In court this week, where Coughlan made his first public appearance since the controversy came to light, it was officially confirmed that the scandal blew up after a photocopying shop tipped off Ferrari that the McLaren employee's wife had tried to copy the confidential documents.
Furthermore, the case widened McLaren's involvement beyond just Coughlan when Ferrari said it was aware the team's managing director Jonathan Neale knew that his member of staff had the documents.

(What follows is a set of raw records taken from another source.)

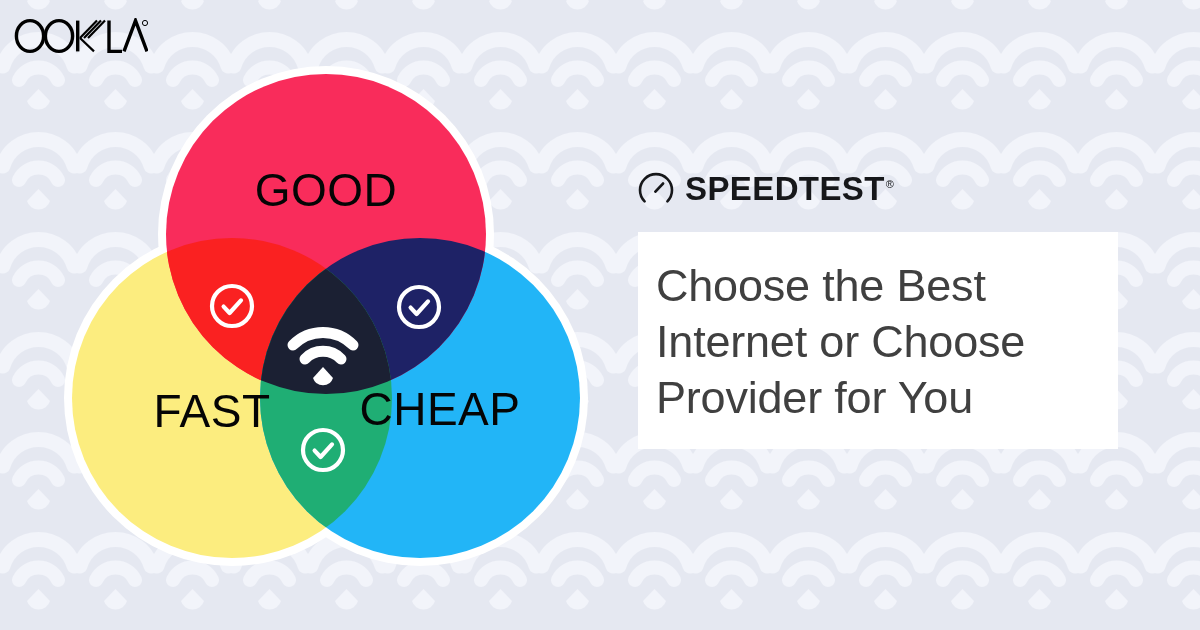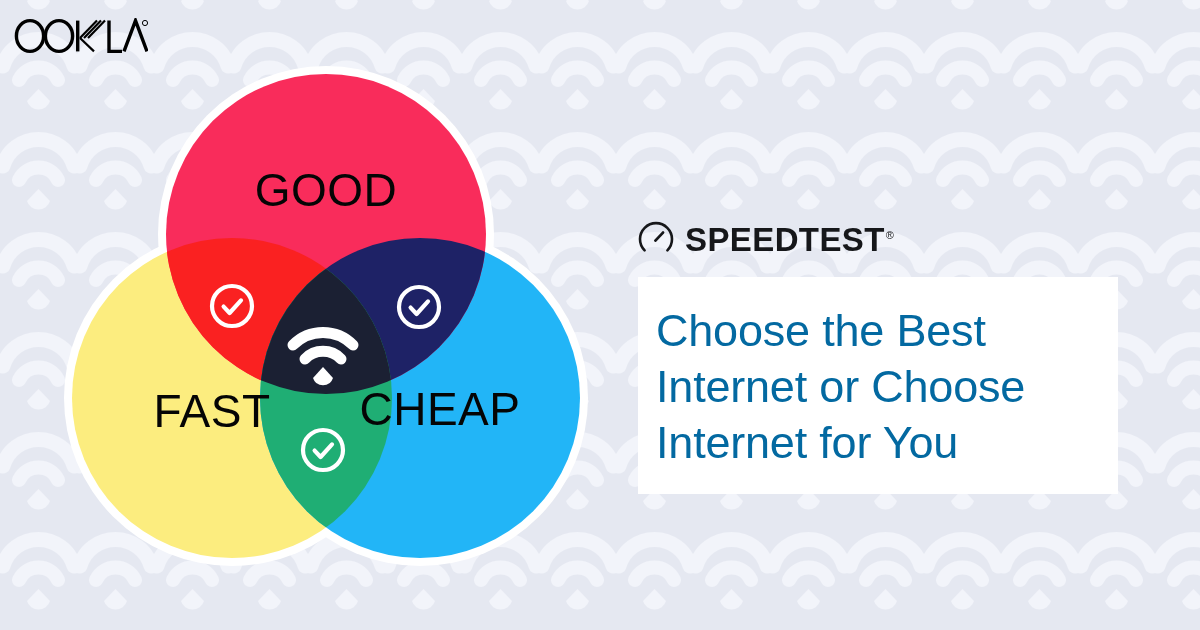--- a/index.html
+++ b/index.html
@@ -39,8 +39,8 @@
     width:490px; z-index:5;
   }
   #speedtest-logo {
-    display:flex; align-items:center; gap:11px;
-    height:44px; margin-bottom:16px;margin-top:45px;
+    display:flex; gap:11px;
+    height:44px; margin-bottom:16px;
   }
   #speedtest-wordmark {
     font-size:33px; font-weight:bold; letter-spacing:0.4px;

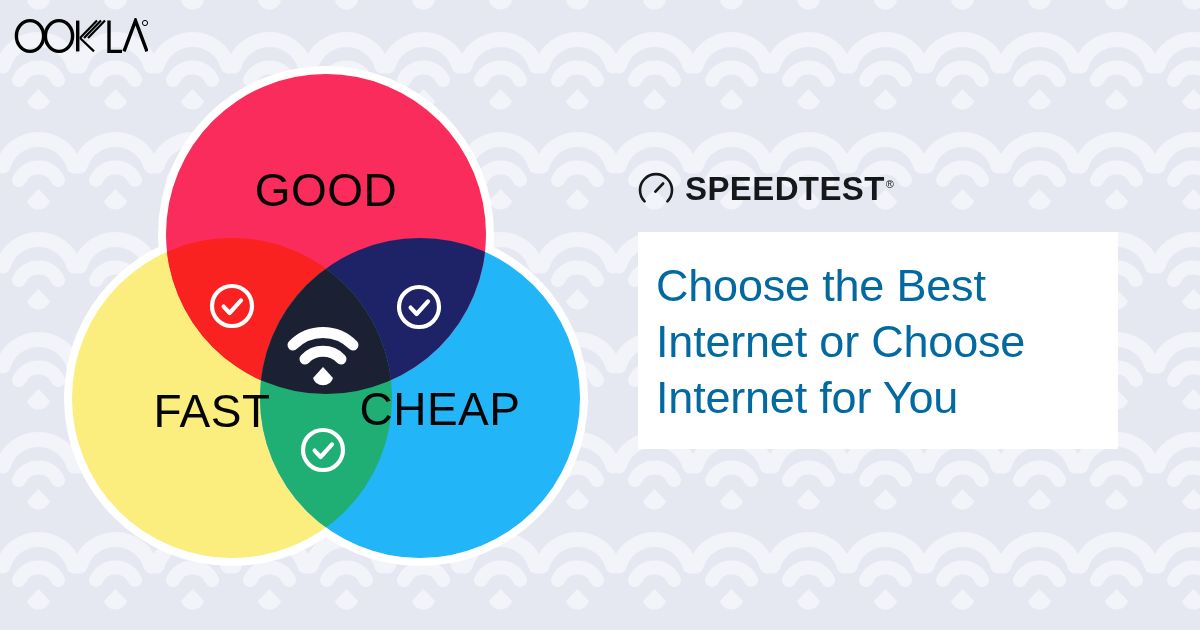--- a/index.html
+++ b/index.html
@@ -57,7 +57,7 @@
   }
   #headline {
     font-size:45px; line-height:1.24; font-weight:400;
-    color:#0369a1; letter-spacing:-0.2px;
+    color:#404040; letter-spacing:-0.2px;
   }
   #headline .ln { display:block; white-space:nowrap; }
 </style>

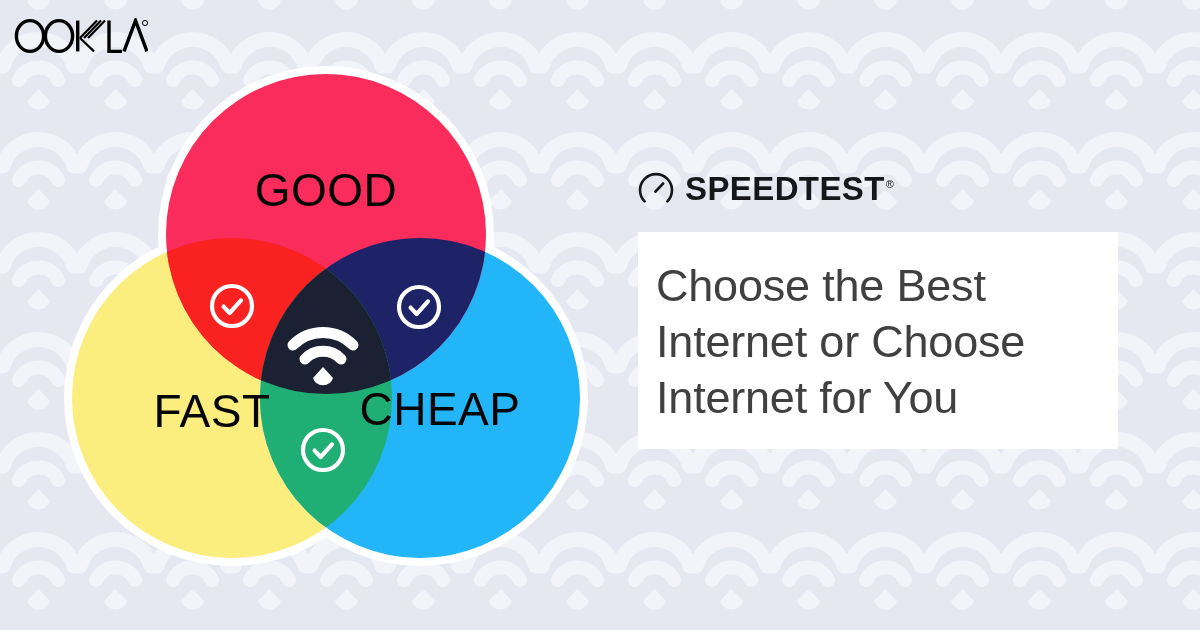--- a/index.html
+++ b/index.html
@@ -188,7 +188,7 @@
     <div id="headline">
       <span class="ln">Choose the Best</span>
       <span class="ln">Internet or Choose</span>
-      <span class="ln">Internet for You</span>
+      <span class="ln">Provider for You</span>
     </div>
   </div>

However, Ferrari could not nail down when and how Neale had found out.
That news in itself was big enough, but perhaps more significant was the fact that the FIA said they had reason to believe McLaren had 'unauthorised possession' of the Ferrari documents from March - rather than the April date that has been bandied about up until now.
The contents of Coughlan's 'confession' are unknown, but perhaps in there it has become clear that Coughlan has had the documents even longer than was initially stated by McLaren.
And should it be proved that he had knowledge of the Ferrari F2007, including what the FIA has said is: "information that could be used to design, engineer, build, check, test, develop and/or run a 2007 Ferrari Formula One car', then that could have very important implications on the case.
The FIA International Sporting Code lists a scale of penalties for breach of the Article 151C that McLaren have been summoned to answer.
They go from a reprimand, fines and time penalties, to exclusion, suspension and disqualification.